Exercise inputs

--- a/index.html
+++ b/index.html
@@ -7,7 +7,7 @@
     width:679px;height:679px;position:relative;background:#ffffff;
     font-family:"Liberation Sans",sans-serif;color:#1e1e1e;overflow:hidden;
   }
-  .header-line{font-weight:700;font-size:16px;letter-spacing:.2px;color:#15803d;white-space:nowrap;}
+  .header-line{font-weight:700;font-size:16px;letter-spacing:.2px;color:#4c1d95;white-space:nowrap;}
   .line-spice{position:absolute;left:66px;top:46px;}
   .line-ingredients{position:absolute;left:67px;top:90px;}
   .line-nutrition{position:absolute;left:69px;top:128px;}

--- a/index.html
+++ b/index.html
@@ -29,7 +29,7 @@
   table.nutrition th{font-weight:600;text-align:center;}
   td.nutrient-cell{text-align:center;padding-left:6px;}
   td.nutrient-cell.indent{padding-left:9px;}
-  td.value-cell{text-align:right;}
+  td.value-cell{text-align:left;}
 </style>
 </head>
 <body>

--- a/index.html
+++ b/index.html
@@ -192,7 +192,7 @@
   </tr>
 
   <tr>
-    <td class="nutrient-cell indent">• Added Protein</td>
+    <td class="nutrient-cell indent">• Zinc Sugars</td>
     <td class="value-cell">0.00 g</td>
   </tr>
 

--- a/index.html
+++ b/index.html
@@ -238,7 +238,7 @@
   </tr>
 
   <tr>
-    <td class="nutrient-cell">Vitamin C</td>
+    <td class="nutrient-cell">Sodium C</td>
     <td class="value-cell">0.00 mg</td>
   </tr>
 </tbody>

==

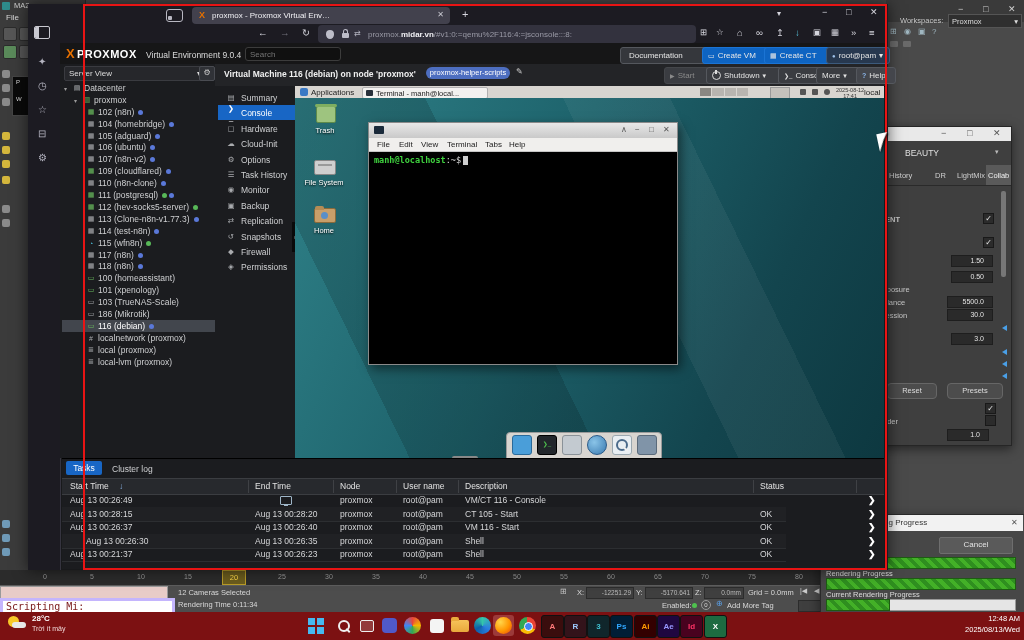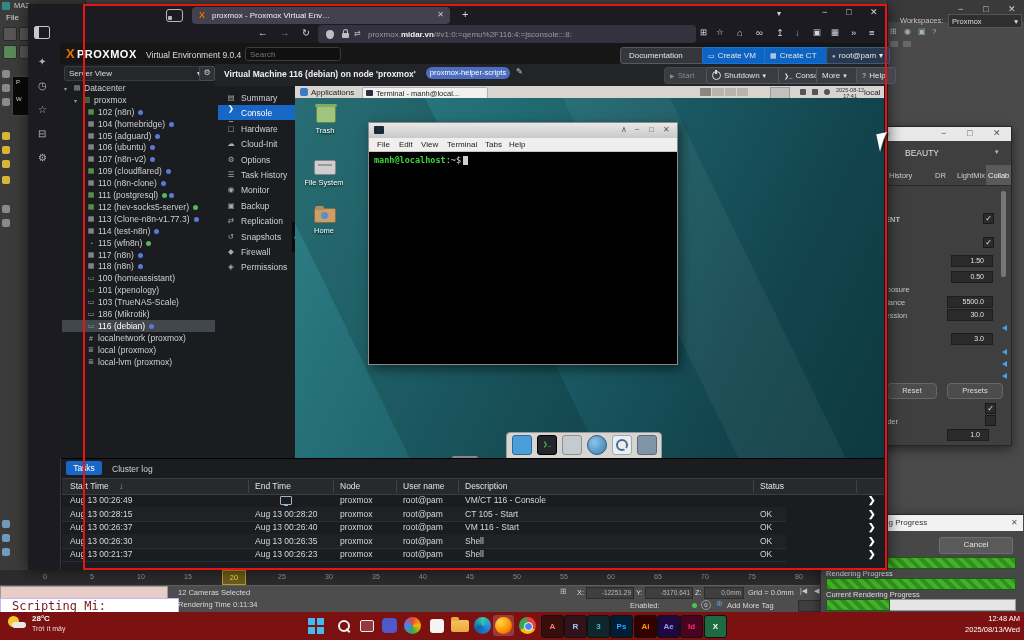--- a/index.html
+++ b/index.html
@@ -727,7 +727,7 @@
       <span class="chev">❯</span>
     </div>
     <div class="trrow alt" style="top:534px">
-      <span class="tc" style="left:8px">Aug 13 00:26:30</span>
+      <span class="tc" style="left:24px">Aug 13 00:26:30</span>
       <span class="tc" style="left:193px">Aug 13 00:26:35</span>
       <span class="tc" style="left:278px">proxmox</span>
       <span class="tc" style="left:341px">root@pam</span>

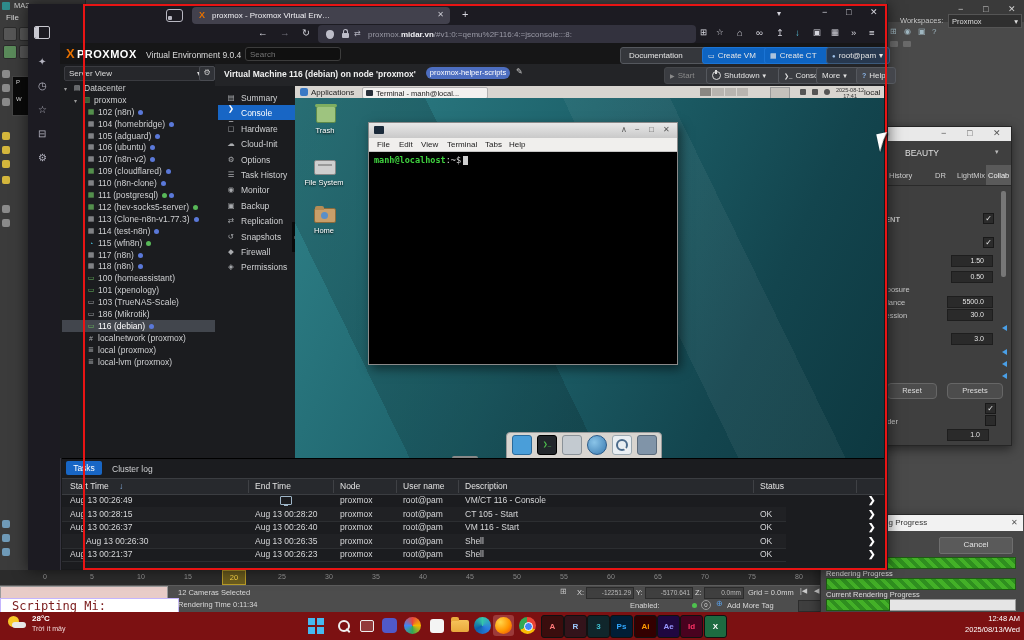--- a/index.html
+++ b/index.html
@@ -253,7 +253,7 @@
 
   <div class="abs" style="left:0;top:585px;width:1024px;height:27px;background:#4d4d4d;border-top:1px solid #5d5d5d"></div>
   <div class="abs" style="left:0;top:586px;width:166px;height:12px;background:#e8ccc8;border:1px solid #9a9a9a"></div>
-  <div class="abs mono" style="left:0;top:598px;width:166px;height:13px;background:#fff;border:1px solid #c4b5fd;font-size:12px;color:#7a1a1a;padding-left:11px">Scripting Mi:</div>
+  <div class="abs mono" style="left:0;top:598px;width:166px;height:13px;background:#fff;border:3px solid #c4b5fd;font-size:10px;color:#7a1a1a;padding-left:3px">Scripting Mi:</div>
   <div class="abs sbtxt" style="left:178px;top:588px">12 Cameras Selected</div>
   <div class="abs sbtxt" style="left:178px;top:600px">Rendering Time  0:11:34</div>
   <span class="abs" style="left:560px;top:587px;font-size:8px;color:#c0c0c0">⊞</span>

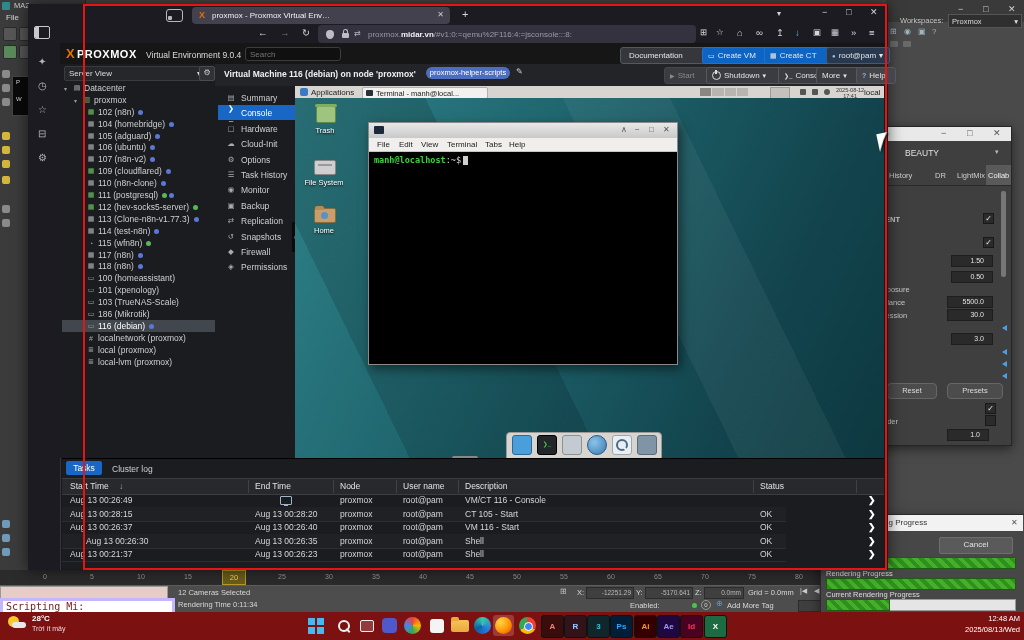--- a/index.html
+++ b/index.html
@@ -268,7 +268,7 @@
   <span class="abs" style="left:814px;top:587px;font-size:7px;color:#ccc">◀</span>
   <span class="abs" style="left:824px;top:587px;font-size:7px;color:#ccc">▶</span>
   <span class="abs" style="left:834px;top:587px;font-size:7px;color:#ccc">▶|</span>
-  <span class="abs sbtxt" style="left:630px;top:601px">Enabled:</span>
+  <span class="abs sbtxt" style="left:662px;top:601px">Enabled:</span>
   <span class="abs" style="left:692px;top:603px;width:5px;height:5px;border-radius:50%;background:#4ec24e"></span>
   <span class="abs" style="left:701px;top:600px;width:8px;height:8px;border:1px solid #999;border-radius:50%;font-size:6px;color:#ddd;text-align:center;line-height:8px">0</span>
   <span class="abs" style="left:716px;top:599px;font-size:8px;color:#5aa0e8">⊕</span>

Problem to solve
Return each line of the data that contains the string "sbtxt".

Written answer
   <div class="abs sbtxt" style="left:178px;top:588px">12 Cameras Selected</div>
   <div class="abs sbtxt" style="left:178px;top:600px">Rendering Time  0:11:34</div>
-  <span class="abs sbtxt" style="left:630px;top:601px">Enabled:</span>
+  <span class="abs sbtxt" style="left:662px;top:601px">Enabled:</span>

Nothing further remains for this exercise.